# new york to portland



## longtrip (Nov 3, 2006)

My recent journey from new york to portland via chicago (lake shore limited and empire builder) was fantastic. I ended up getting a roomette for the chicago to portland section and I sadly cancelled the return and flew back to new york to spend more time in oregon. I had initially been worried about riding all the way across the country in coach and not having a shower for three days. I don’t think it would have been so bad after all, but i found the roomette to be very comfortable and i slept very well, and enjoyed staying clean. But I would not hesitate doing the whole thing again all in coach. I could bring a lot of sandwiches and apples and oranges and be fine in coach. Having the meals included though was very nice and the food was very good. Pretty much all of the staff were exceptionally friendly and professional throughout the journey. It was a little sad that we stopped for quite a long time just before the glacier national park in Montana, after having made up for a previous delay, and then incurring another delay. So I only caught a vague glimpse of the scenery there since it had gotten dark. I think to fully enjoy that area one must travel in june or july to have maximum daylight.

Three or four hours in Chicago was enough time to take a subway from near union station to the north Michigan avenue area and walk around and enjoy the city, the big luggage was checked through from ny to Portland with no problems (except that retrieving luggage in Portland is a bit chaotic).

Riding the train is a great experience and I am very much hoping to be able to enjoy more trips on Amtrak in the future. The vast views of the mountains and prairies out west, the everyday life going by your window on the outskirts of Chicago, everything is fascinating when seen from the train. My favorite scenery on the whole trip though was the first couple of hours along the Hudson river in the afternoon sunshine.


----------



## XNWA (Dec 10, 2006)

longstrip said:


> My recent journey from new york to Portland via Chicago (lake shore limited and empire builder) was fantastic. I ended up getting a roomette for the Chicago to Portland section and I sadly cancelled the return and flew back to new york to spend more time in Oregon. I had initially been worried about riding all the way across the country in coach and not having a shower for three days. I don’t think it would have been so bad after all, but i found the roomette to be very comfortable and i slept very well, and enjoyed staying clean. But I would not hesitate doing the whole thing again all in coach. I could bring a lot of sandwiches and apples and oranges and be fine in coach. Having the meals included though was very nice and the food was very good. Pretty much all of the staff were exceptionally friendly and professional throughout the journey. It was a little sad that we stopped for quite a long time just before the glacier national park in Montana, after having made up for a previous delay, and then incurring another delay. So I only caught a vague glimpse of the scenery there since it had gotten dark. I think to fully enjoy that area one must travel in June or July to have maximum daylight.
> Three or four hours in Chicago was enough time to take a subway from near union station to the north Michigan avenue area and walk around and enjoy the city, the big luggage was checked through from ny to Portland with no problems (except that retrieving luggage in Portland is a bit chaotic).
> 
> Riding the train is a great experience and I am very much hoping to be able to enjoy more trips on Amtrak in the future. The vast views of the mountains and prairies out west, the everyday life going by your window on the outskirts of Chicago, everything is fascinating when seen from the train. My favorite scenery on the whole trip though was the first couple of hours along the Hudson river in the afternoon sunshine.

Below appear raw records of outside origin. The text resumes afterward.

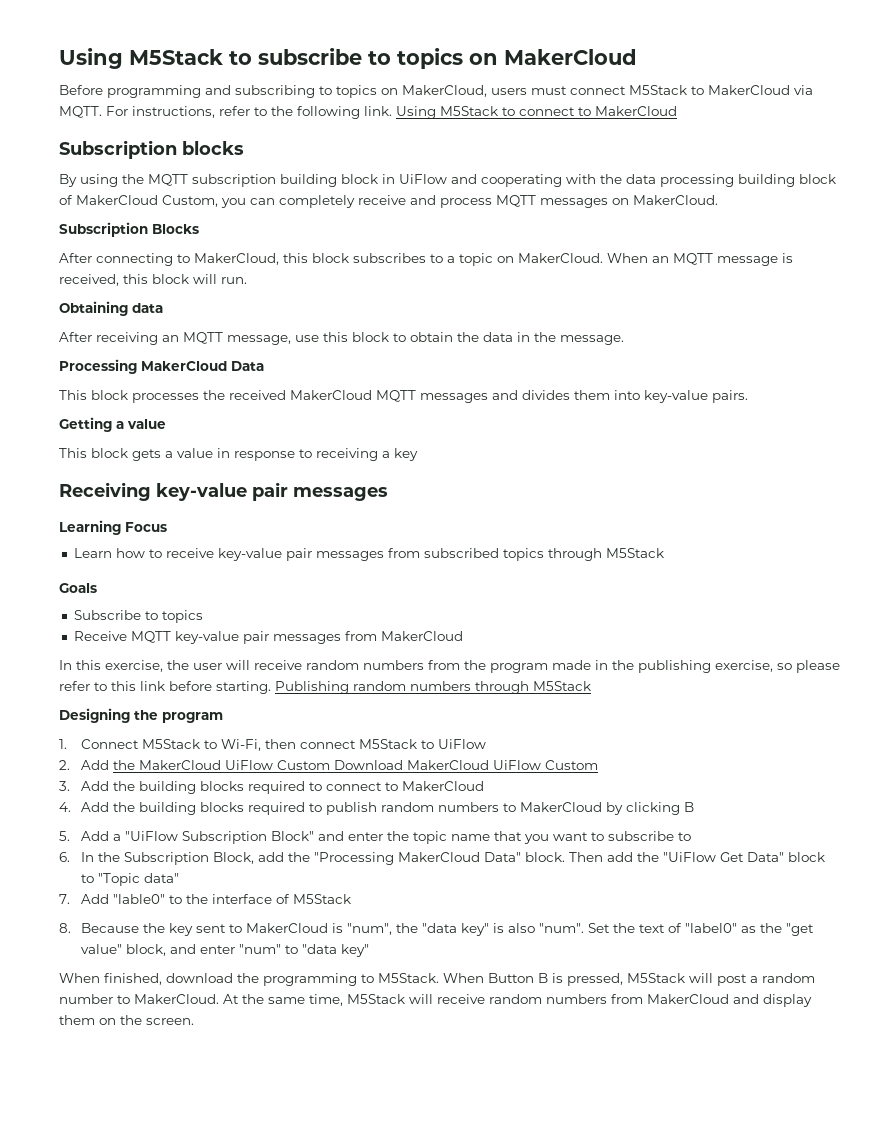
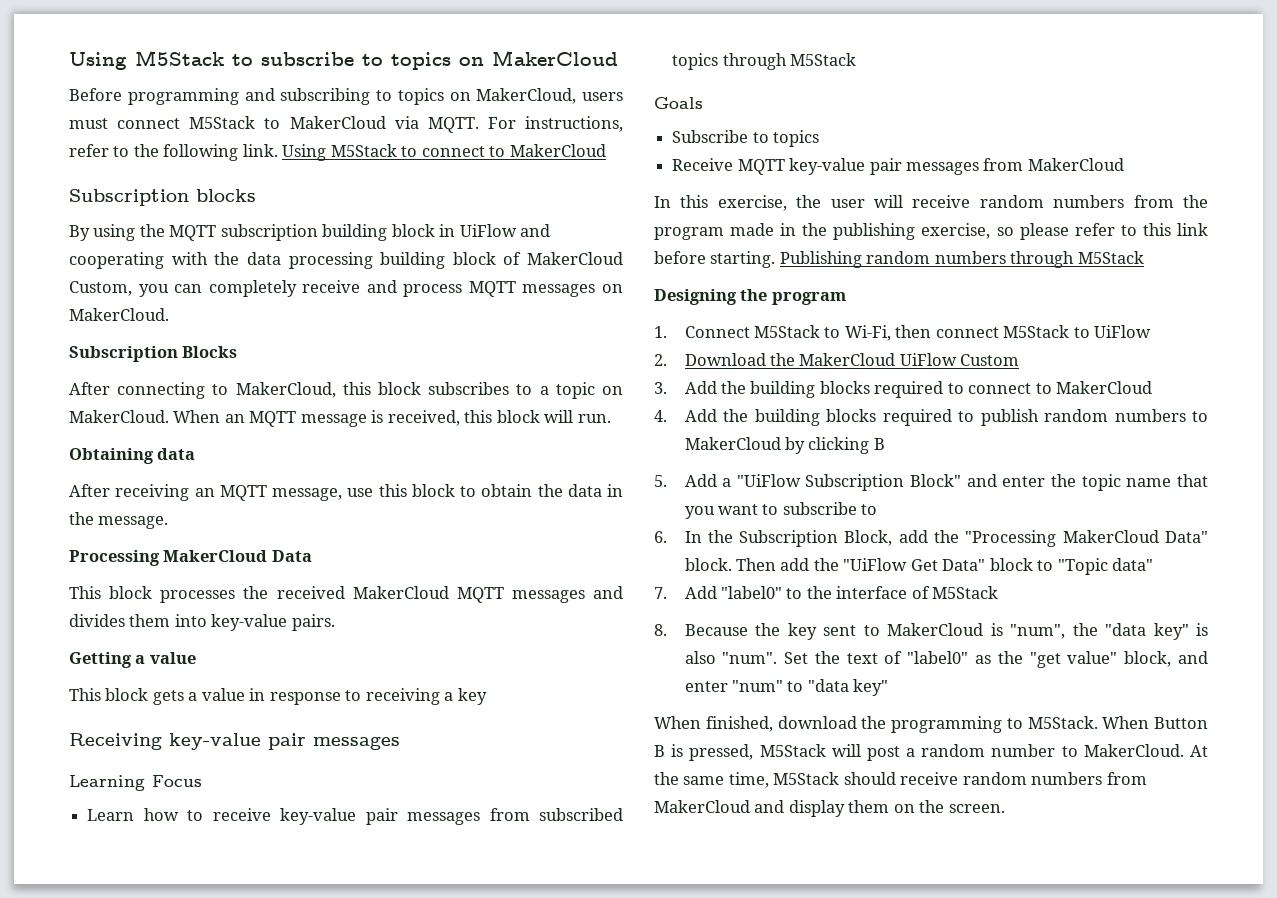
- 2. Add the MakerCloud UiFlow Custom Download MakerCloud UiFlow Custom
+ 2. Download the MakerCloud UiFlow Custom
- 7. Add "lable0" to the interface of M5Stack
+ 7. Add "label0" to the interface of M5Stack
- At the same time, M5Stack will receive random numbers from MakerCloud and display them on the screen.
+ At the same time, M5Stack should receive random numbers from MakerCloud and display them on the screen.

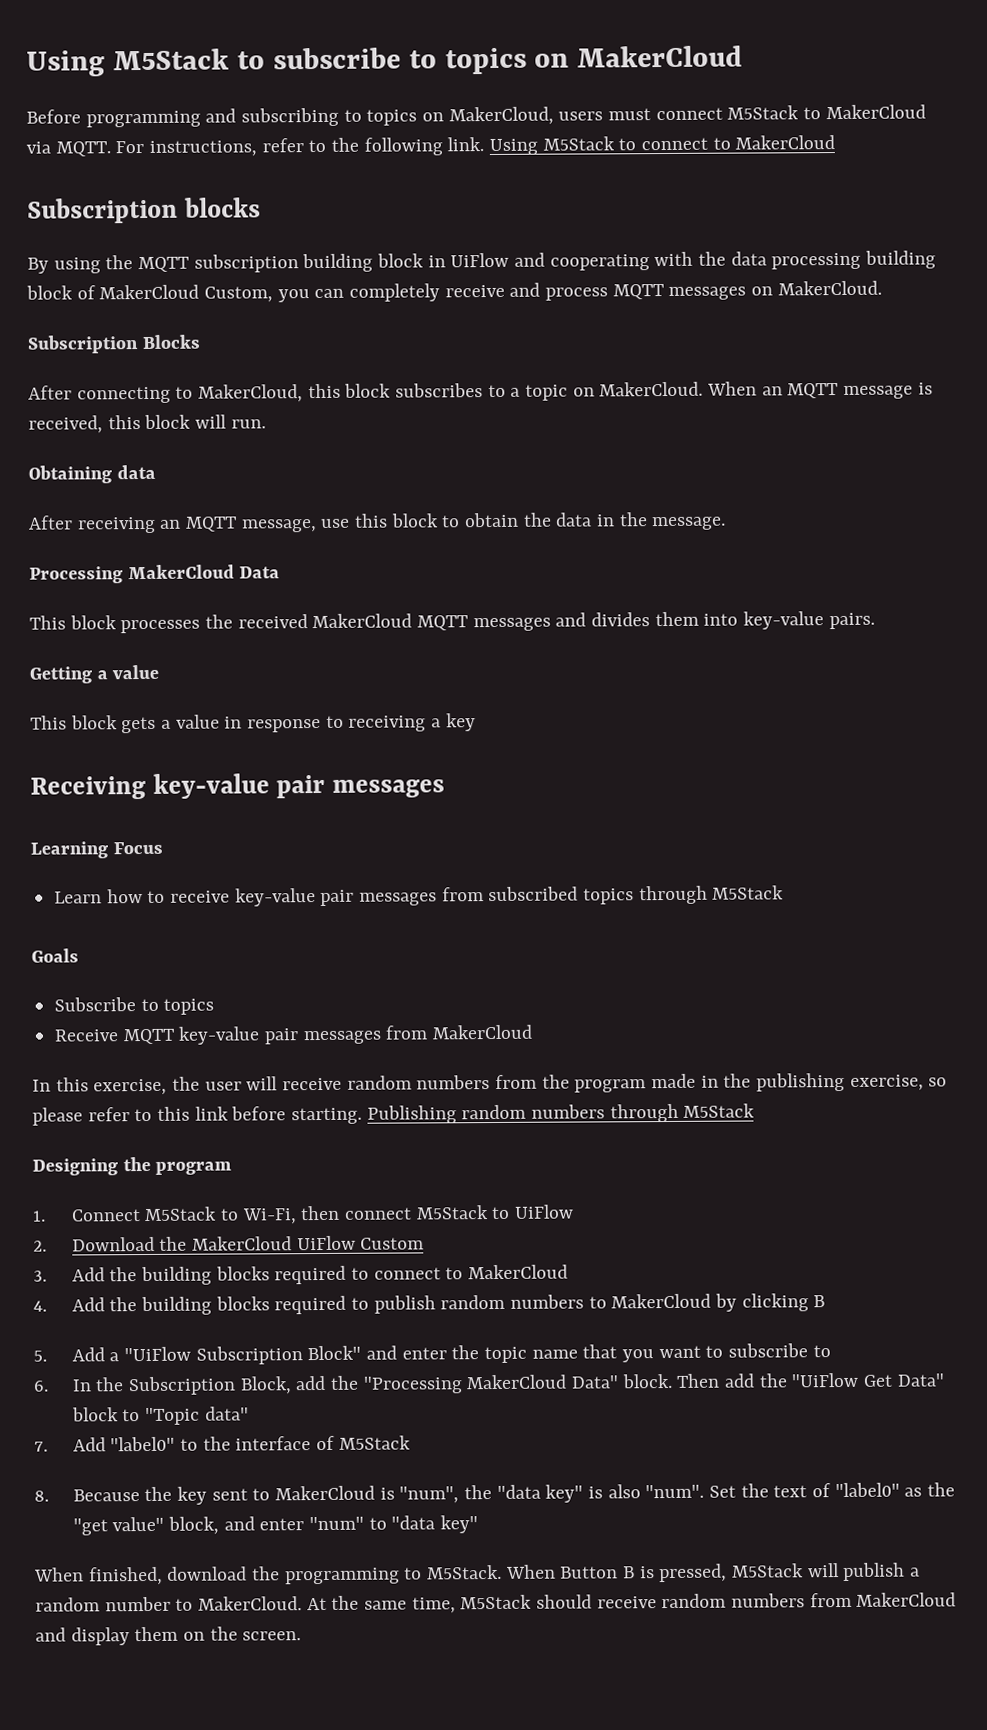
- When Button B is pressed, M5Stack will post a random number to MakerCloud.
+ When Button B is pressed, M5Stack will publish a random number to MakerCloud.

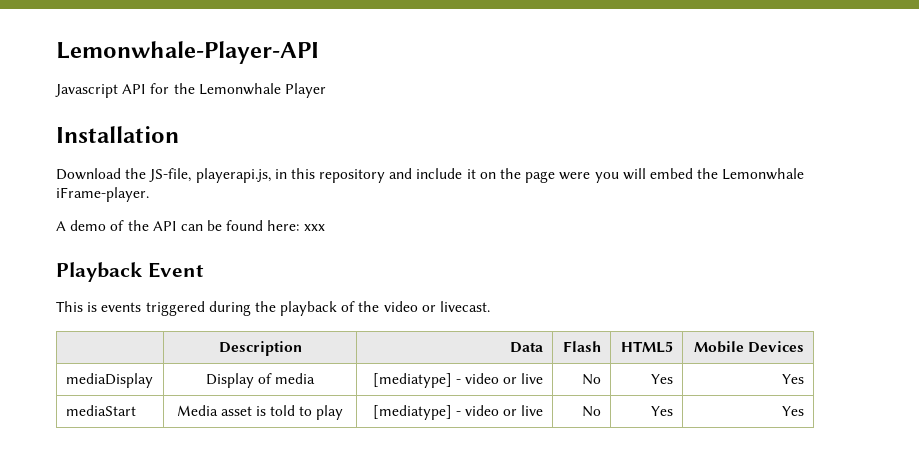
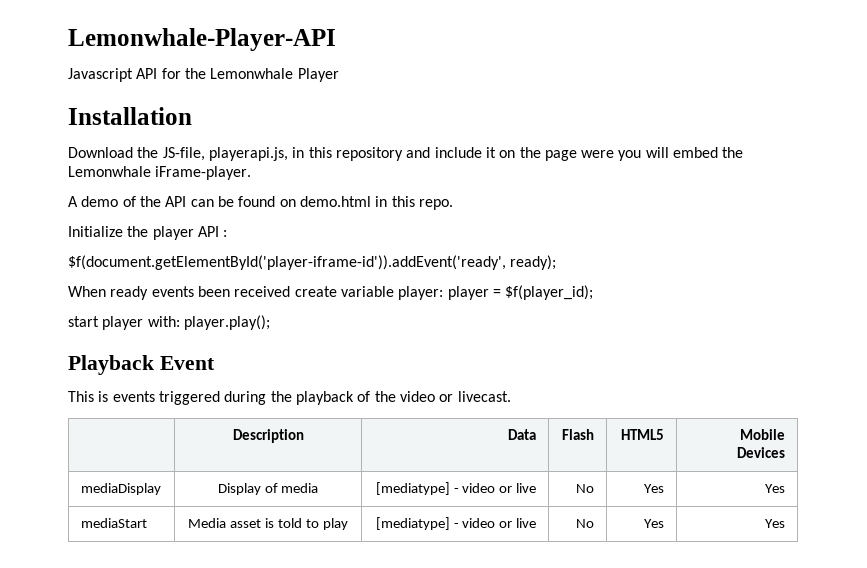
- A demo of the API can be found here: xxx
+ A demo of the API can be found on demo.html in this repo.
+ Initialize the player API :
+ $f(document.getElementById('player-iframe-id')).addEvent('ready', ready);
+ When ready events been received create variable player: player = $f(player_id);
+ start player with: player.play();

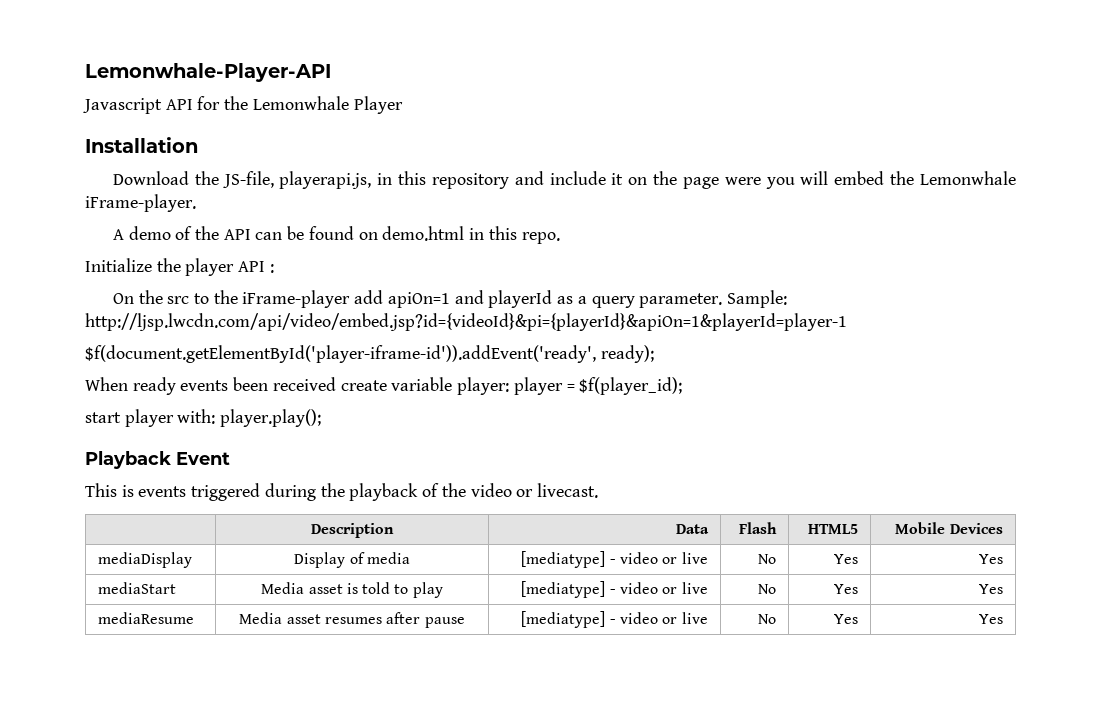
+ On the src to the iFrame-player add apiOn=1 and playerId as a query parameter. Sample: http://ljsp.lwcdn.com/api/video/embed.jsp?id={videoId}&pi={playerId}&apiOn=1&playerId=player-1
+ mediaResume | Media asset resumes after pause | [mediatype] - video or live | No | Yes | Yes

Do you feel that a roomette would be satisfactory for a couple of short stature and medium height. What would we miss by not getting a bedroom besides the price? :lol: The trip will be the EB from Chi to Sea.


----------



## racer1735 (Dec 10, 2006)

XNWA said:


> longstrip said:
> 
> 
> > My recent journey from new york to Portland via Chicago (lake shore limited and empire builder) was fantastic. I ended up getting a roomette for the Chicago to Portland section and I sadly cancelled the return and flew back to new york to spend more time in Oregon. I had initially been worried about riding all the way across the country in coach and not having a shower for three days. I don’t think it would have been so bad after all, but i found the roomette to be very comfortable and i slept very well, and enjoyed staying clean. But I would not hesitate doing the whole thing again all in coach. I could bring a lot of sandwiches and apples and oranges and be fine in coach. Having the meals included though was very nice and the food was very good. Pretty much all of the staff were exceptionally friendly and professional throughout the journey. It was a little sad that we stopped for quite a long time just before the glacier national park in Montana, after having made up for a previous delay, and then incurring another delay. So I only caught a vague glimpse of the scenery there since it had gotten dark. I think to fully enjoy that area one must travel in June or July to have maximum daylight.
> ...


A roomette would probably be perfect for two people. You will have to upholstered chairs (facing each other) and a pair of bunk beds. You will get everything a bedroom would provide except the room will be 1/2 the width...but you are usually sitting down when in your compartment anyway. I'm sure someone will post a link to the Amtrak site which shows depictions of the various accomodations. Enjoy the trip!


----------



## yarrow (Dec 11, 2006)

we have done this trip several times with 2 people to a roomette and never felt cramped. you don't have an in room bathroom or shower but they are nearby. hasn't been a problem for us.


----------